Entre a escrivaninha e o fogão há mais semelhanças do que se pode imaginar. O processo para criar um texto e fazer o almoço segue, na minha opinião, a mesma fórmula: é uma grande jornada entre o mundo interior e exterior, temperada de aventuras e emoções.
Há de se começar sempre com um plano. Um bom texto surge de um roteiro bem definido – com objetivos e elementos para prender a atenção volúvel do leitor e lhe arrancar suspiros, likes e resenhas positivas. O sucesso do almoço também depende de um cardápio estruturado, que dará o tom de todo o preparo – da organização aos ingredientes que não podem faltar para agradar aos mais diferentes paladares e estômagos.
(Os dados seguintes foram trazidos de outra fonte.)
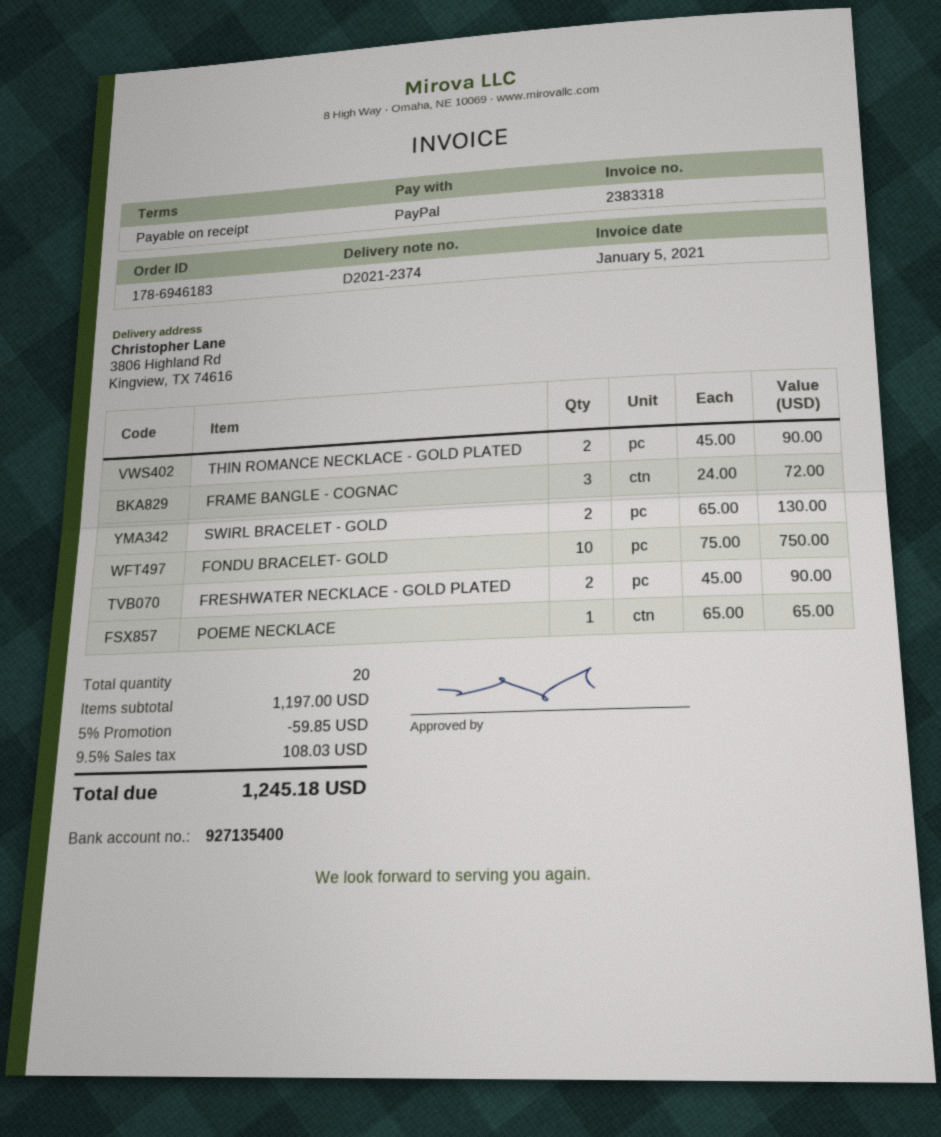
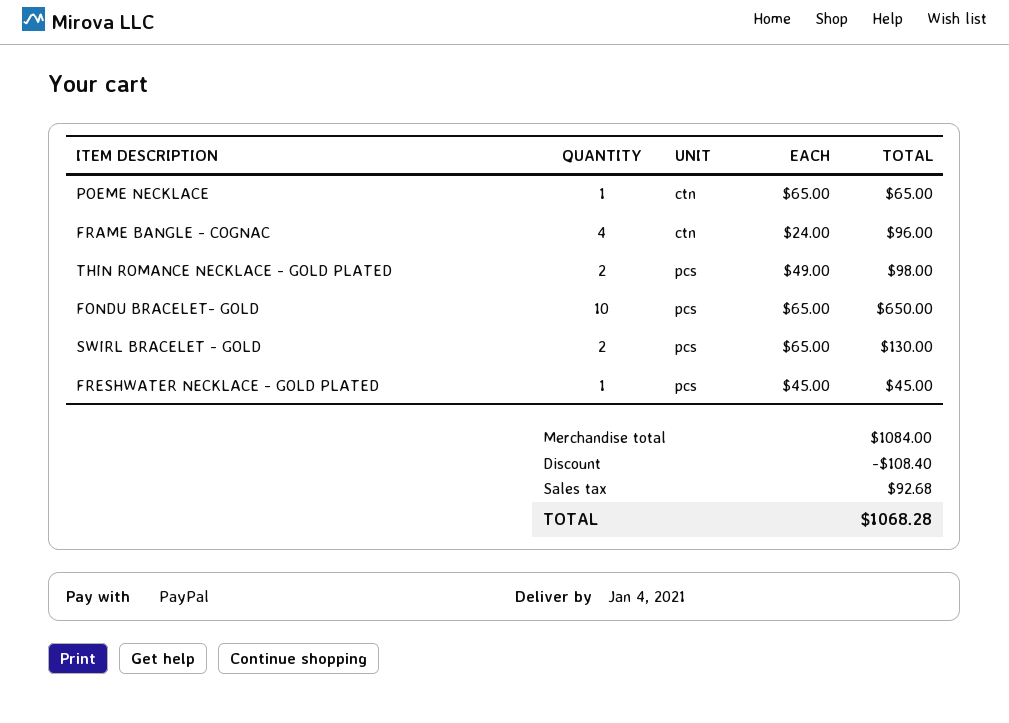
THIN ROMANCE NECKLACE - GOLD PLATED: 2 x 45.00 = 90.00 -> 2 x 49.00 = 98.00
FRAME BANGLE - COGNAC: 3 x 24.00 = 72.00 -> 4 x 24.00 = 96.00
FONDU BRACELET- GOLD: 10 x 75.00 = 750.00 -> 10 x 65.00 = 650.00
FRESHWATER NECKLACE - GOLD PLATED: 2 x 45.00 = 90.00 -> 1 x 45.00 = 45.00
subtotal: 1197.00 -> 1084.00
discount: 59.85 -> 108.40
tax: 108.03 -> 92.68
total: 1245.18 -> 1068.28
Como na vida, a teoria é uma coisa e a prática, outra. O processo de escrita e de culinária torna-se, logo após a largada, uma prova de fé e de fogo – literalmente, às vezes. Aquele desencadeamento “perfeito” de argumentos mostra-se, eventualmente, insuficiente ou confuso. Recusa-se a se endireitar sobre a página em branco, perdendo tônus, nexo e conexão em vários momentos. A falta de fluidez, do processo e do texto, só não gera mais desespero que a bagunça sobre a pia da cozinha, coberta de louças, vegetais e embalagens plásticas. Frequentemente a apetitosa salada da minha imaginação exige mais etapas do que a mistura, que teima em permanecer congelada horas após ser exibida sobre a bancada. Aquela olhadela no relógio coloca ainda mais pressão tanto sobre o cardápio, que já não parece mais tão fácil ou gostoso, quanto sobre o texto, que corre o sério risco de naufragar.
É nesse momento que eu questiono a minha capacidade – para entregar o texto ou o almoço – e a minha sanidade – por me propor a entregar um texto ou um almoço. Com a autoestima dilacerada, sinto-me no vestibular ou no Masterchef, obrigada a oferecer alguma coisa além da vergonha. Tomo fôlego e tento botar nova ordem. Leio em voz alta o texto, faço recortes, salpico novas palavras, confabulo uma nova história. Embalada pelo ronco do meu próprio estômago, tento reorganizar o cardápio, descobrir o que ainda pode ser feito, que sabor pode ser resgatado, descoberto ou refeito.
Uma fumacinha logo toma conta do escritório e da cozinha – ora pelo esforço descomedido, ora por uma distração, que empresta ao prato um sabor defumado ou uma aparência mais “bronzeada”. A exaustão segue sempre acompanhada de uma sensação de realização – seja pelo objetivo cumprido, seja por mais um ato silencioso de superação.
Chega, então, o momento em que “a obra” deixa de ser minha. Com um orgulho clandestino, entrego o texto ao leitor e o almoço à família. Não há mais nada a fazer ou a dizer – exceto desejar boa leitura ou bom apetite!